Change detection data
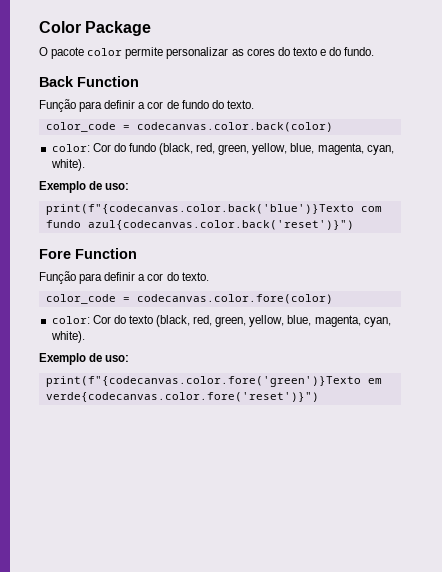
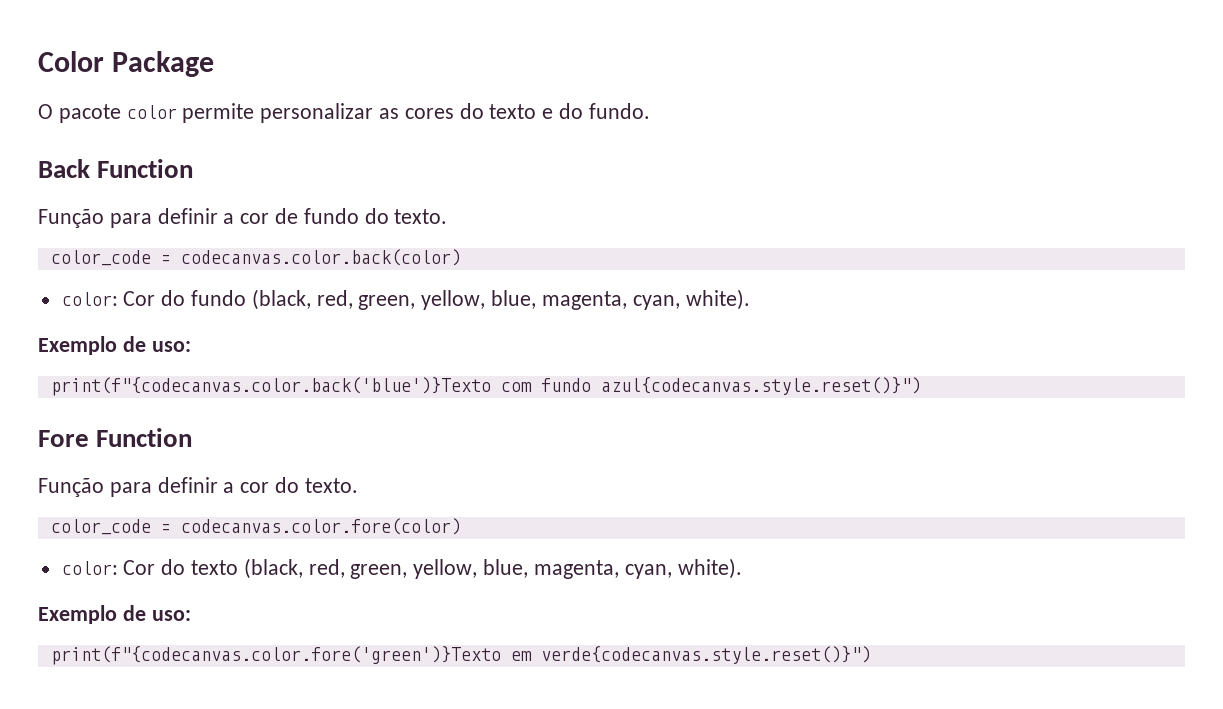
- print(f"{codecanvas.color.back('blue')}Texto com fundo azul{codecanvas.color.back('reset')}")
+ print(f"{codecanvas.color.back('blue')}Texto com fundo azul{codecanvas.style.reset()}")
- print(f"{codecanvas.color.fore('green')}Texto em verde{codecanvas.color.fore('reset')}")
+ print(f"{codecanvas.color.fore('green')}Texto em verde{codecanvas.style.reset()}")

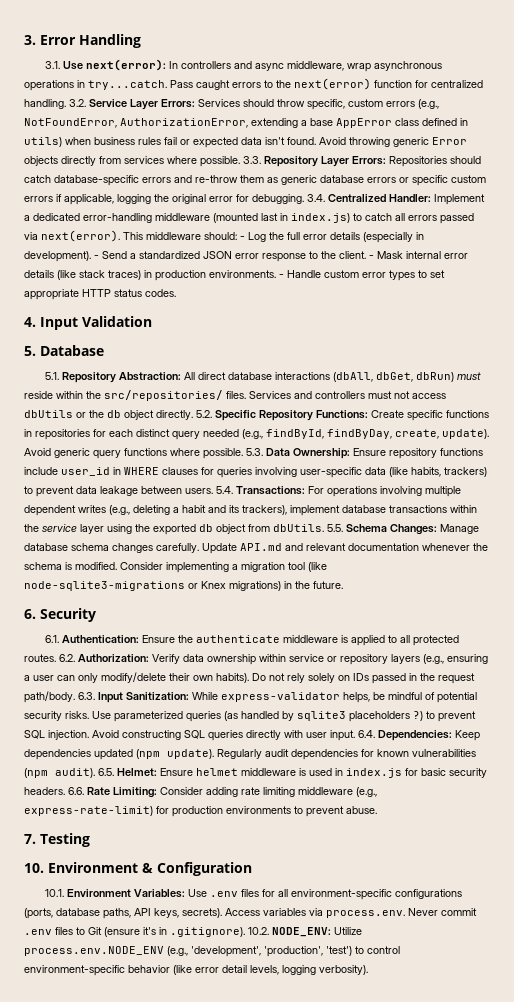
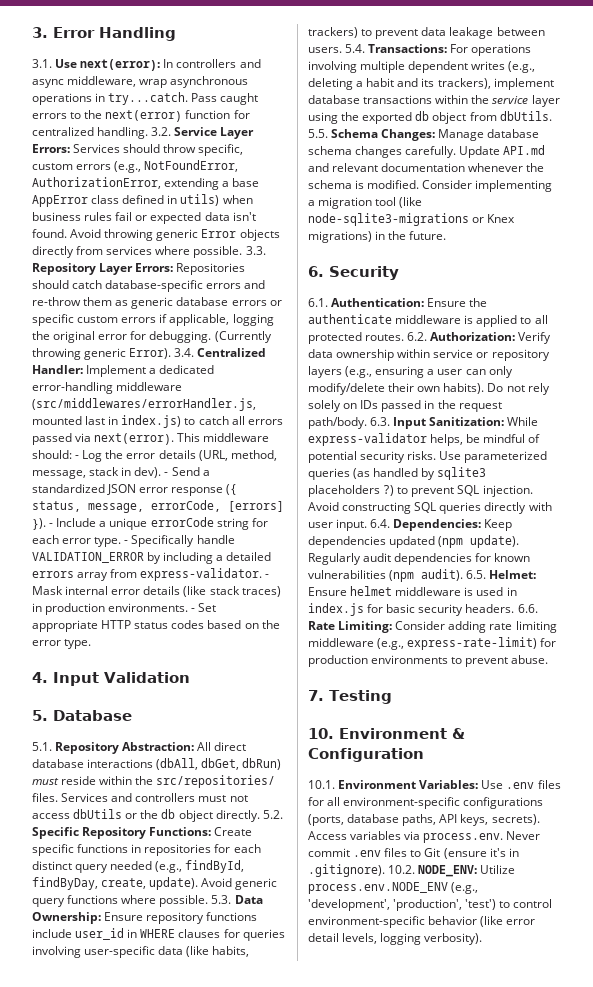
+ (Currently throwing generic Error).
- 3.4. Centralized Handler: Implement a dedicated error-handling middleware (mounted last in index.js) to catch all errors passed via next(error).
+ 3.4. Centralized Handler: Implement a dedicated error-handling middleware (src/middlewares/errorHandler.js, mounted last in index.js) to catch all errors passed via next(error).
- This middleware should: - Log the full error details (especially in development).
+ This middleware should: - Log the error details (URL, method, message, stack in dev).
- - Send a standardized JSON error response to the client.
+ - Send a standardized JSON error response ({ status, message, errorCode, [errors] }). - Include a unique errorCode string for each error type. - Specifically handle VALIDATION_ERROR by including a detailed errors array from express-validator.
- - Handle custom error types to set appropriate HTTP status codes.
+ - Set appropriate HTTP status codes based on the error type.

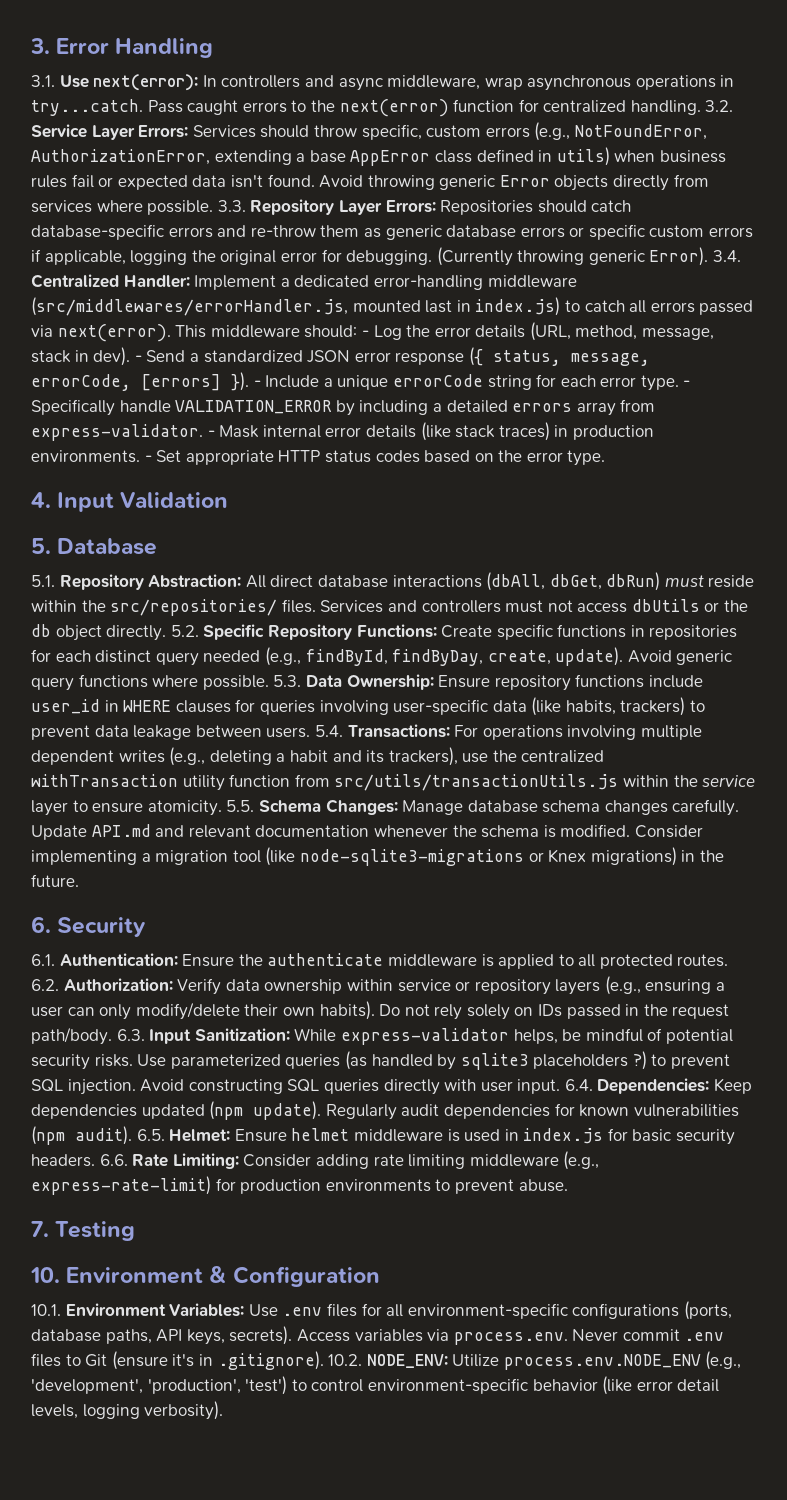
- 5.4. Transactions: For operations involving multiple dependent writes (e.g., deleting a habit and its trackers), implement database transactions within the service layer using the exported db object from dbUtils.
+ 5.4. Transactions: For operations involving multiple dependent writes (e.g., deleting a habit and its trackers), use the centralized withTransaction utility function from src/utils/transactionUtils.js within the service layer to ensure atomicity.

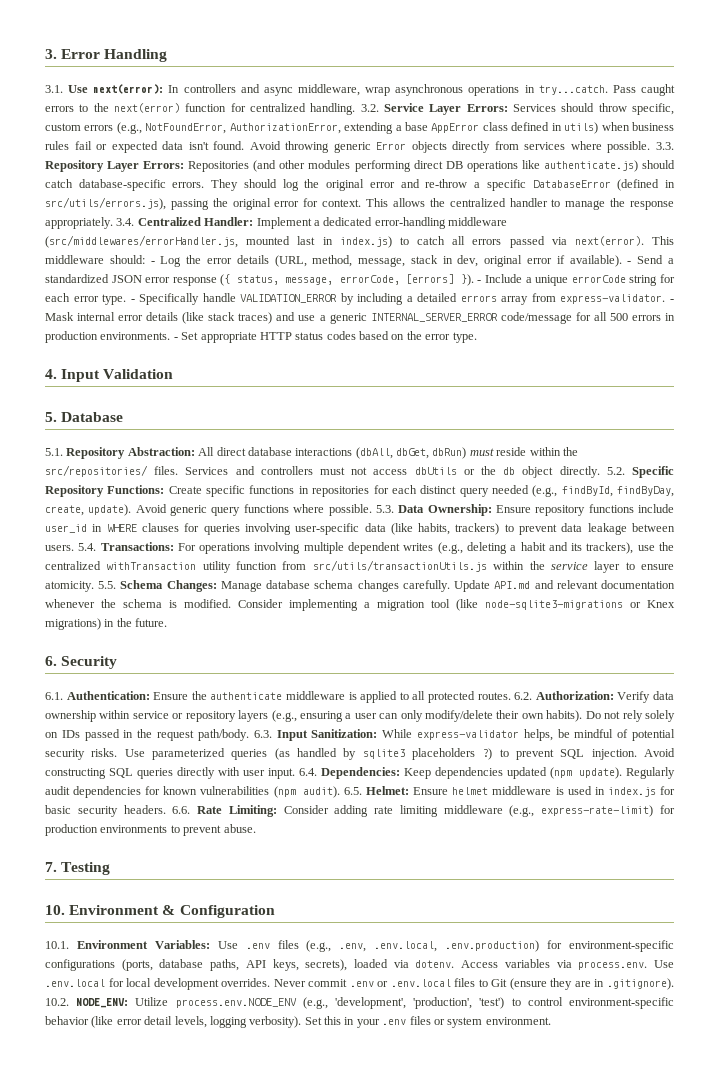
- 3.3. Repository Layer Errors: Repositories should catch database-specific errors and re-throw them as generic database errors or specific custom errors if applicable, logging the original error for debugging. (Currently throwing generic Error).
+ 3.3. Repository Layer Errors: Repositories (and other modules performing direct DB operations like authenticate.js) should catch database-specific errors. They should log the original error and re-throw a specific DatabaseError (defined in src/utils/errors.js), passing the original error for context. This allows the centralized handler to manage the response appropriately.
- This middleware should: - Log the error details (URL, method, message, stack in dev).
+ This middleware should: - Log the error details (URL, method, message, stack in dev, original error if available).
- - Mask internal error details (like stack traces) in production environments.
+ - Mask internal error details (like stack traces) and use a generic INTERNAL_SERVER_ERROR code/message for all 500 errors in production environments.
- 10.1. Environment Variables: Use .env files for all environment-specific configurations (ports, database paths, API keys, secrets). Access variables via process.env. Never commit .env files to Git (ensure it's in .gitignore). 10.2. NODE_ENV: Utilize process.env.NODE_ENV (e.g., 'development', 'production', 'test') to control environment-specific behavior (like error detail levels, logging verbosity).
+ 10.1. Environment Variables: Use .env files (e.g., .env, .env.local, .env.production) for environment-specific configurations (ports, database paths, API keys, secrets), loaded via dotenv. Access variables via process.env. Use .env.local for local development overrides. Never commit .env or .env.local files to Git (ensure they are in .gitignore). 10.2. NODE_ENV: Utilize process.env.NODE_ENV (e.g., 'development', 'production', 'test') to control environment-specific behavior (like error detail levels, logging verbosity).
+ Set this in your .env files or system environment.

Instructions to follow :: The reply should contain all of the data above, word for word, with no pictures.

Reply to the exercise ::
- print(f"{codecanvas.color.back('blue')}Texto com fundo azul{codecanvas.color.back('reset')}")
+ print(f"{codecanvas.color.back('blue')}Texto com fundo azul{codecanvas.style.reset()}")
- print(f"{codecanvas.color.fore('green')}Texto em verde{codecanvas.color.fore('reset')}")
+ print(f"{codecanvas.color.fore('green')}Texto em verde{codecanvas.style.reset()}")

+ (Currently throwing generic Error).
- 3.4. Centralized Handler: Implement a dedicated error-handling middleware (mounted last in index.js) to catch all errors passed via next(error).
+ 3.4. Centralized Handler: Implement a dedicated error-handling middleware (src/middlewares/errorHandler.js, mounted last in index.js) to catch all errors passed via next(error).
- This middleware should: - Log the full error details (especially in development).
+ This middleware should: - Log the error details (URL, method, message, stack in dev).
- - Send a standardized JSON error response to the client.
+ - Send a standardized JSON error response ({ status, message, errorCode, [errors] }). - Include a unique errorCode string for each error type. - Specifically handle VALIDATION_ERROR by including a detailed errors array from express-validator.
- - Handle custom error types to set appropriate HTTP status codes.
+ - Set appropriate HTTP status codes based on the error type.

- 5.4. Transactions: For operations involving multiple dependent writes (e.g., deleting a habit and its trackers), implement database transactions within the service layer using the exported db object from dbUtils.
+ 5.4. Transactions: For operations involving multiple dependent writes (e.g., deleting a habit and its trackers), use the centralized withTransaction utility function from src/utils/transactionUtils.js within the service layer to ensure atomicity.

- 3.3. Repository Layer Errors: Repositories should catch database-specific errors and re-throw them as generic database errors or specific custom errors if applicable, logging the original error for debugging. (Currently throwing generic Error).
+ 3.3. Repository Layer Errors: Repositories (and other modules performing direct DB operations like authenticate.js) should catch database-specific errors. They should log the original error and re-throw a specific DatabaseError (defined in src/utils/errors.js), passing the original error for context. This allows the centralized handler to manage the response appropriately.
- This middleware should: - Log the error details (URL, method, message, stack in dev).
+ This middleware should: - Log the error details (URL, method, message, stack in dev, original error if available).
- - Mask internal error details (like stack traces) in production environments.
+ - Mask internal error details (like stack traces) and use a generic INTERNAL_SERVER_ERROR code/message for all 500 errors in production environments.
- 10.1. Environment Variables: Use .env files for all environment-specific configurations (ports, database paths, API keys, secrets). Access variables via process.env. Never commit .env files to Git (ensure it's in .gitignore). 10.2. NODE_ENV: Utilize process.env.NODE_ENV (e.g., 'development', 'production', 'test') to control environment-specific behavior (like error detail levels, logging verbosity).
+ 10.1. Environment Variables: Use .env files (e.g., .env, .env.local, .env.production) for environment-specific configurations (ports, database paths, API keys, secrets), loaded via dotenv. Access variables via process.env. Use .env.local for local development overrides. Never commit .env or .env.local files to Git (ensure they are in .gitignore). 10.2. NODE_ENV: Utilize process.env.NODE_ENV (e.g., 'development', 'production', 'test') to control environment-specific behavior (like error detail levels, logging verbosity).
+ Set this in your .env files or system environment.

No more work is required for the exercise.